Unfortunately we weren’t able to make much progress since the last update. We were in touch with Tigris, who were keen to make sure we have everything we need. Sadly @edef capacity to do work is severely reduced due to ongoing health issues, and my ability to support her is limited to being there to talk.

Since, thanks to @ron’s effort, Amazon significantly raised our allowance, the pressure is off for the time being. The foundation currently has no storage costs, to my knowledge. But the ultimate goal is still to substantially reduce the resource consumption, as we can’t rely on sponsorship forever, which in principle may and at any time.

Right now there’s no one really “owning” the cache in the sense of being capable, available, responsible, and accountable to make and implement decisions, including big changes. The arrangement set up end of last year with @flokli and @edef was supposed to change that, but it didn’t work out for multiple reasons. I had picked this up mid-2024 to see if we can keep things on track, so I still keep an eye on it – but I can’t do the actual work, this is not my area of expertise and I have other commitments that prevent me from leaning into it.

@zimbatm recently gave @Mic92 the necessary permissions to be able to do (small?) things in the meantime as needed. That is only a solution for maintenance mode and therefore mereley a temporary measure. This is why I’m supporting @Erethon to onboard into the infra team, who has the relevant experience, already helped us a great deal with devops for Summer of Nix, and has proven to be a reliable collaborator. He’ll assist us to get the work-in-progress security tracker deployed, which could be a stepping stone to get the cache migration moving again. I’ll take care of managing the foundation’s financial capacity to make this economically viable and sustainable, in consultation with @ron until the steering committee becomes operational.

Mic92 · October 11, 2024, 3:23am

Always happy to see new people that are interested with helping on the NixOS infrastructure. Since I am meeting flokli and edef in person next week, I was planning to dedicate the whole week to make progress on that the binary cache front.

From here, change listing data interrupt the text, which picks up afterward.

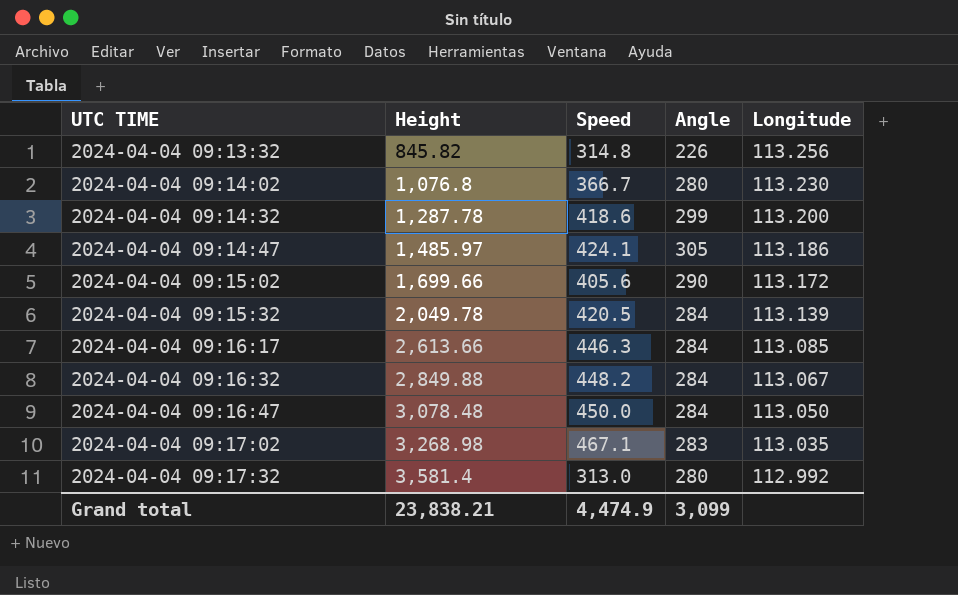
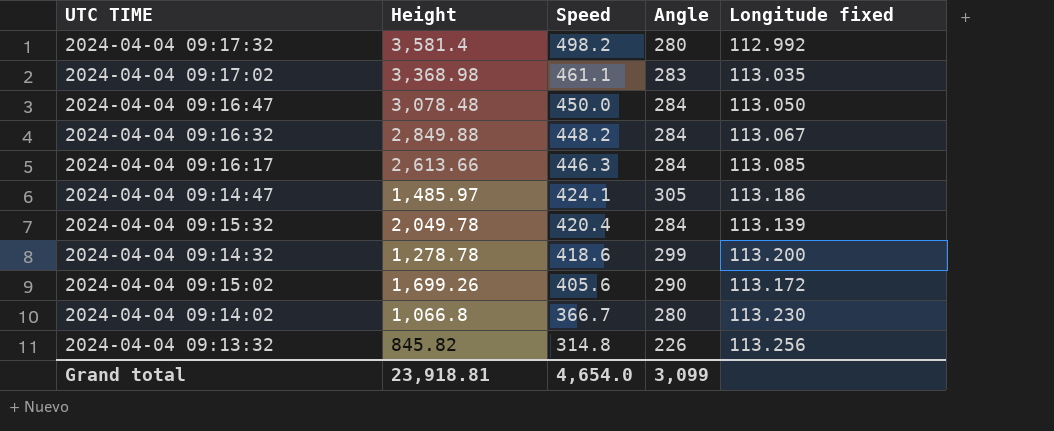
row order: UTC TIME ascending -> Speed descending
column name: Longitude -> Longitude fixed
2024-04-04 09:17:32 | Speed: 313.0 -> 498.2
2024-04-04 09:17:02 | Height: 3,268.98 -> 3,368.98
2024-04-04 09:17:02 | Speed: 467.1 -> 461.1
2024-04-04 09:15:32 | Speed: 420.5 -> 420.4
2024-04-04 09:14:32 | Height: 1,287.78 -> 1,278.78
2024-04-04 09:15:02 | Height: 1,699.66 -> 1,699.26
2024-04-04 09:14:02 | Height: 1,076.8 -> 1,066.8
Grand total | Height: 23,838.21 -> 23,918.81
Grand total | Speed: 4,474.9 -> 4,654.0

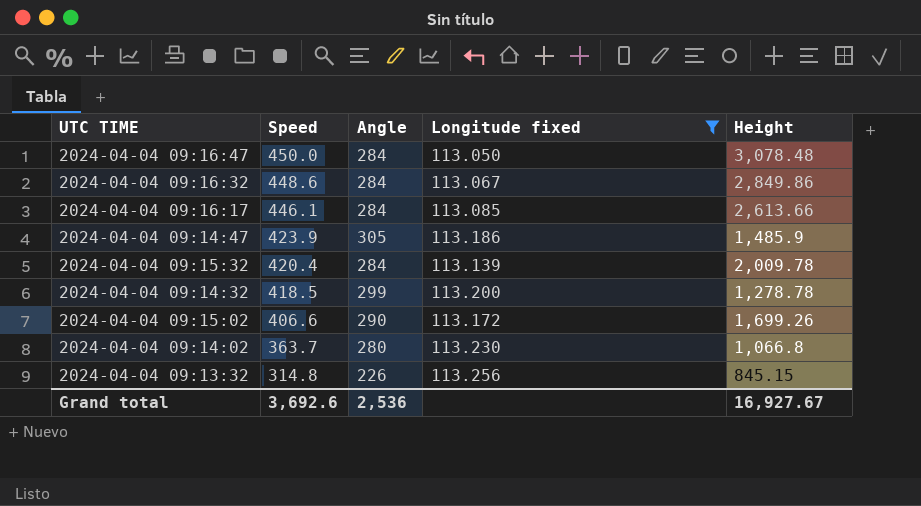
filter: none -> Longitude fixed >= 113.050
column Height | position: 2 -> 5
2024-04-04 09:16:32 | Speed: 448.2 -> 448.6
2024-04-04 09:16:32 | Height: 2,849.88 -> 2,849.86
2024-04-04 09:16:17 | Speed: 446.3 -> 446.1
2024-04-04 09:14:47 | Speed: 424.1 -> 423.9
2024-04-04 09:14:47 | Height: 1,485.97 -> 1,485.9
2024-04-04 09:15:32 | Height: 2,049.78 -> 2,009.78
2024-04-04 09:14:32 | Speed: 418.6 -> 418.5
2024-04-04 09:15:02 | Speed: 405.6 -> 406.6
2024-04-04 09:14:02 | Speed: 366.7 -> 363.7
2024-04-04 09:13:32 | Height: 845.82 -> 845.15
Grand total | Speed: 4,654.0 -> 3,692.6
Grand total | Angle: 3,099 -> 2,536
Grand total | Height: 23,918.81 -> 16,927.67

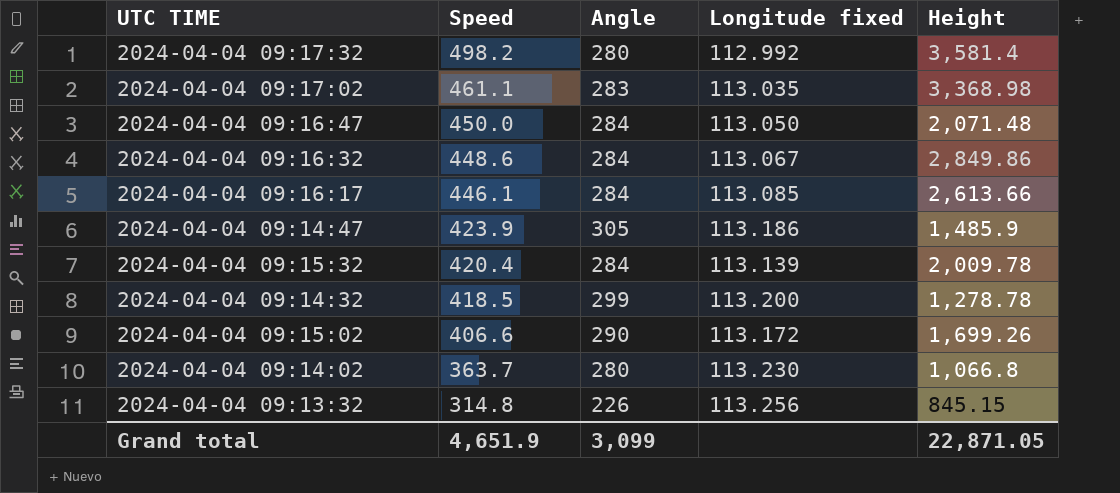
filter: Longitude fixed >= 113.050 -> none
2024-04-04 09:16:47 | Height: 3,078.48 -> 2,071.48
Grand total | Speed: 3,692.6 -> 4,651.9
Grand total | Angle: 2,536 -> 3,099
Grand total | Height: 16,927.67 -> 22,871.05

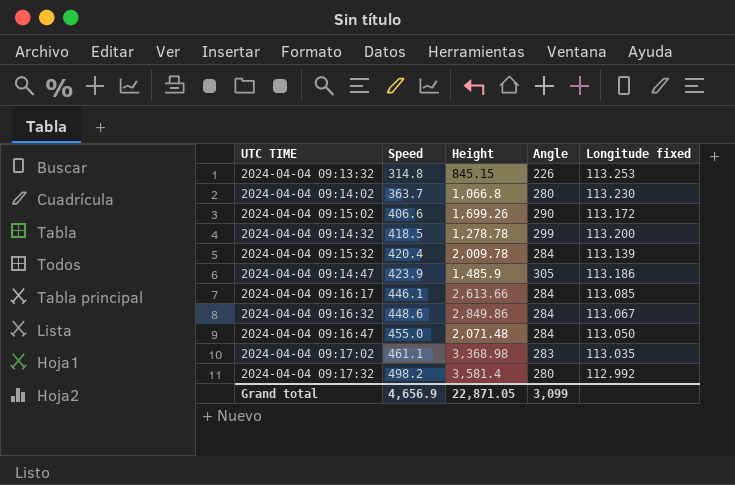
row order: Speed descending -> Speed ascending
column Height | position: 5 -> 3
2024-04-04 09:13:32 | Longitude fixed: 113.256 -> 113.253
2024-04-04 09:16:47 | Speed: 450.0 -> 455.0
Grand total | Speed: 4,651.9 -> 4,656.9

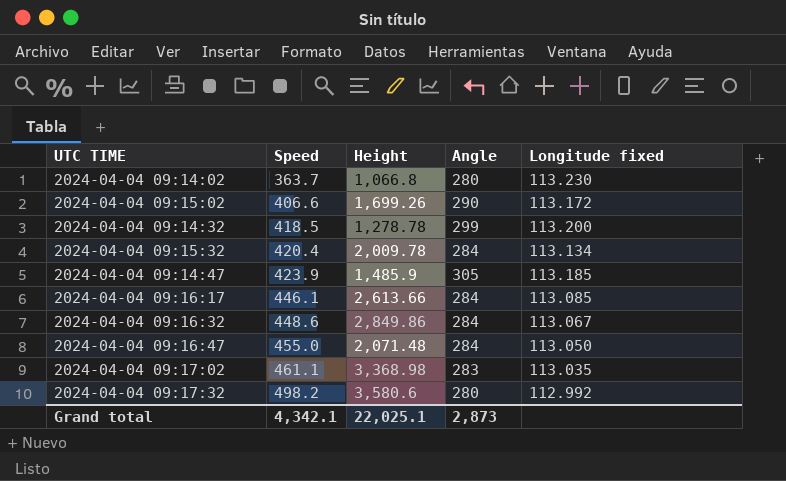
row 2024-04-04 09:13:32: 314.8 | 845.15 | 226 | 113.253 -> none
2024-04-04 09:15:32 | Longitude fixed: 113.139 -> 113.134
2024-04-04 09:14:47 | Longitude fixed: 113.186 -> 113.185
2024-04-04 09:17:32 | Height: 3,581.4 -> 3,580.6
Grand total | Speed: 4,656.9 -> 4,342.1
Grand total | Height: 22,871.05 -> 22,025.1
Grand total | Angle: 3,099 -> 2,873

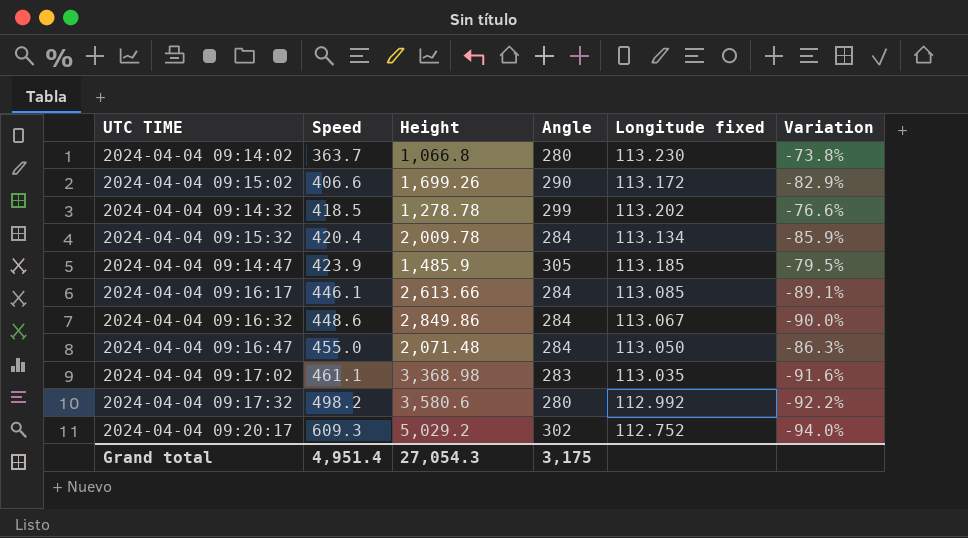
column Variation | formula: none -> ([Angle] - [Height]) / [Height]
2024-04-04 09:14:32 | Longitude fixed: 113.200 -> 113.202
row 2024-04-04 09:20:17: none -> 609.3 | 5,029.2 | 302 | 112.752 | -94.0%
Grand total | Speed: 4,342.1 -> 4,951.4
Grand total | Height: 22,025.1 -> 27,054.3
Grand total | Angle: 2,873 -> 3,175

Mic92 · October 20, 2024, 7:42am

Okay, so I also had a chat with @edef1c who is working on a more sound gc algorithm.
@zimbatm also documented the current tools and what needs to be done (hopefully soon documented in a more public state)
From that I saw that it’s actually not so trivial to get the list of all live store paths for this big bucket.
So here is my plan B in case we cannot make the gc work soon enough:

We would create a new s3 bucket next to the old bucket and make hydra push to the new bucket. Old store paths would be accessible through the old bucket and new data in the new bucket. Fastly will check both buckets sequentially when a requests hits cache.nixos.org.
We remove the old bucket from fastly after some transition period.
After some testing period, we send the whole old bucket to glacier.

The configuration for this plan is here: Introduce staging binary cache to reduce our binary cache size by Mic92 · Pull Request #492 · NixOS/infra · GitHub

If someone wants to suggest a technically better solution, they are welcome to implement it.